* Problem
A single number is wanted: how many lines of the data below include the string "predictions"?
· · · · · · ·
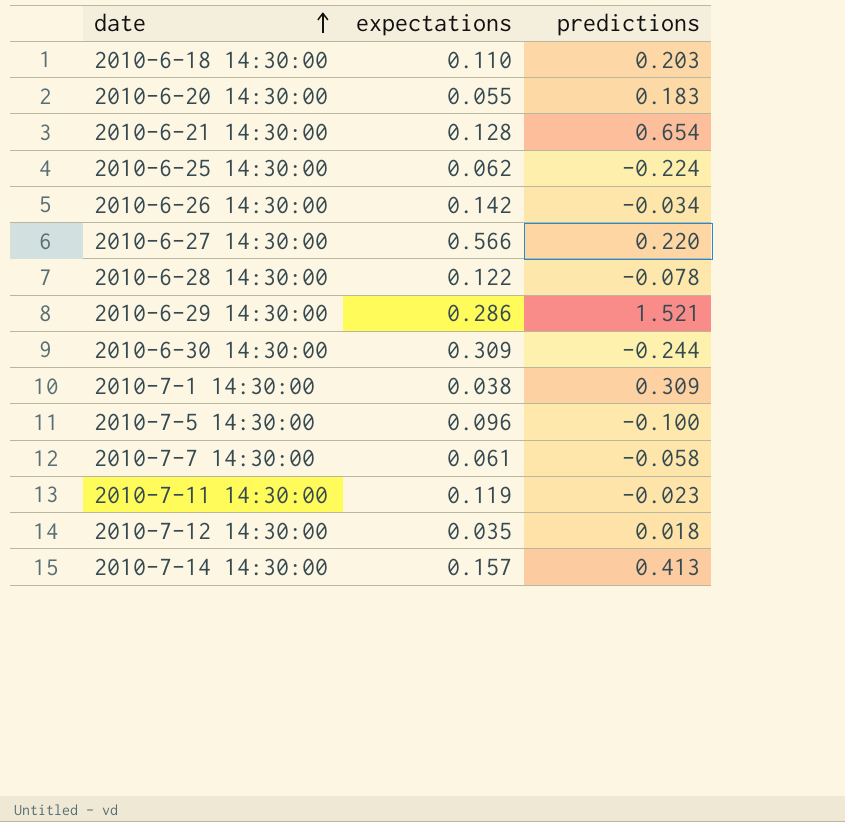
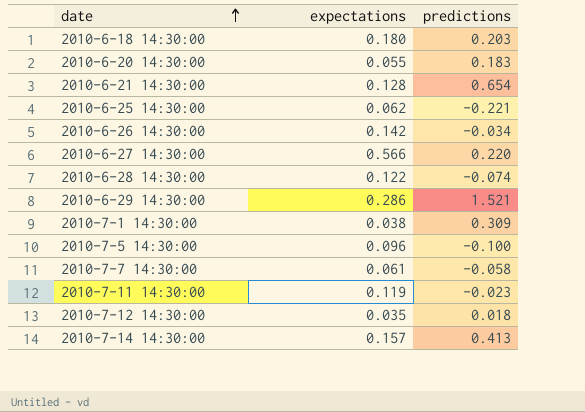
row 2010-6-30 14:30:00: 0.309 | -0.244 -> none
2010-6-18 14:30:00 | expectations: 0.110 -> 0.180
2010-6-25 14:30:00 | predictions: -0.224 -> -0.221
2010-6-28 14:30:00 | predictions: -0.078 -> -0.074

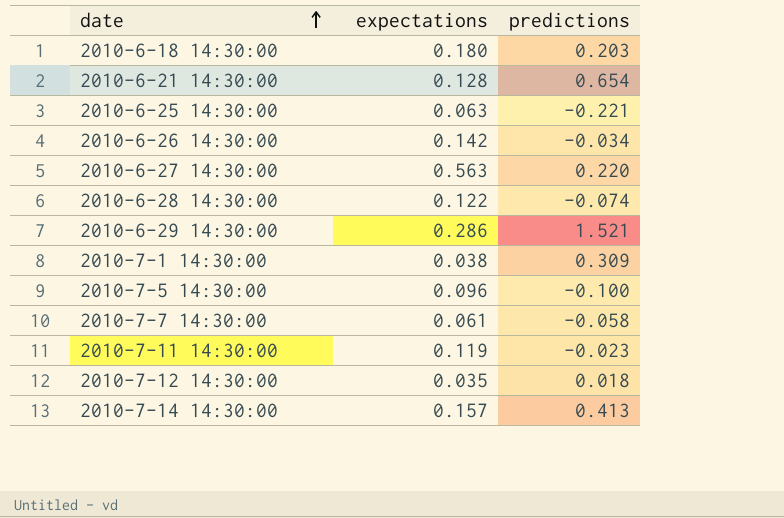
row 2010-6-20 14:30:00: 0.055 | 0.183 -> none
2010-6-25 14:30:00 | expectations: 0.062 -> 0.063
2010-6-27 14:30:00 | expectations: 0.566 -> 0.563

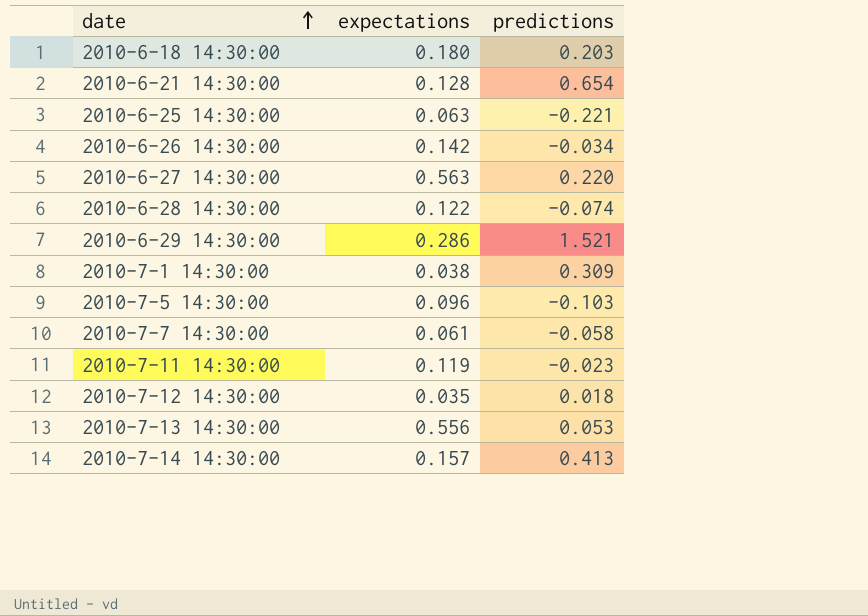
2010-7-5 14:30:00 | predictions: -0.100 -> -0.103
row 2010-7-13 14:30:00: none -> 0.556 | 0.053

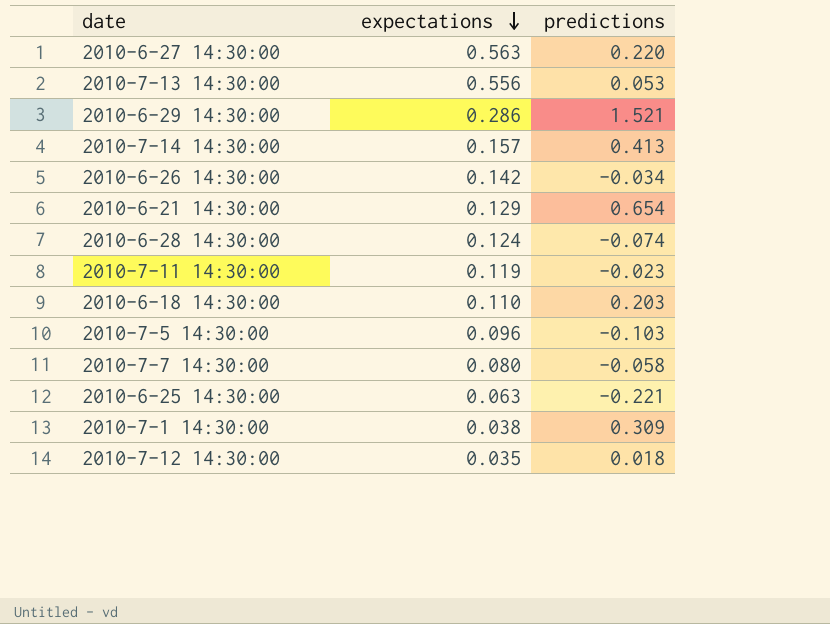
row order: date ascending -> expectations descending
2010-6-21 14:30:00 | expectations: 0.128 -> 0.129
2010-6-28 14:30:00 | expectations: 0.122 -> 0.124
2010-6-18 14:30:00 | expectations: 0.180 -> 0.110
2010-7-7 14:30:00 | expectations: 0.061 -> 0.080

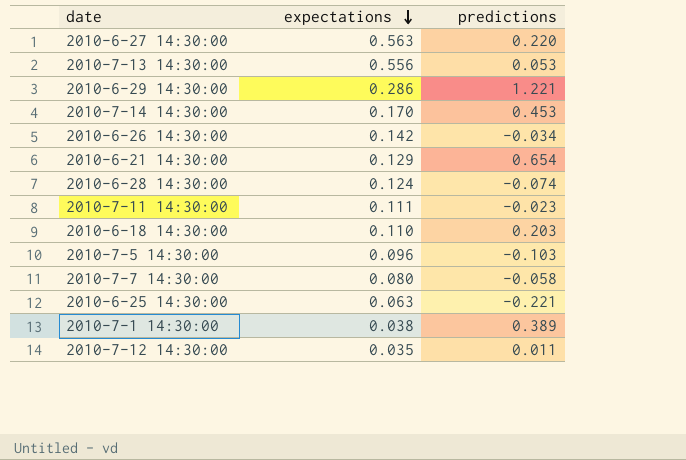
2010-6-29 14:30:00 | predictions: 1.521 -> 1.221
2010-7-14 14:30:00 | expectations: 0.157 -> 0.170
2010-7-14 14:30:00 | predictions: 0.413 -> 0.453
2010-7-11 14:30:00 | expectations: 0.119 -> 0.111
2010-7-1 14:30:00 | predictions: 0.309 -> 0.389
2010-7-12 14:30:00 | predictions: 0.018 -> 0.011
· · · · · · ·
* Response to the exercise
7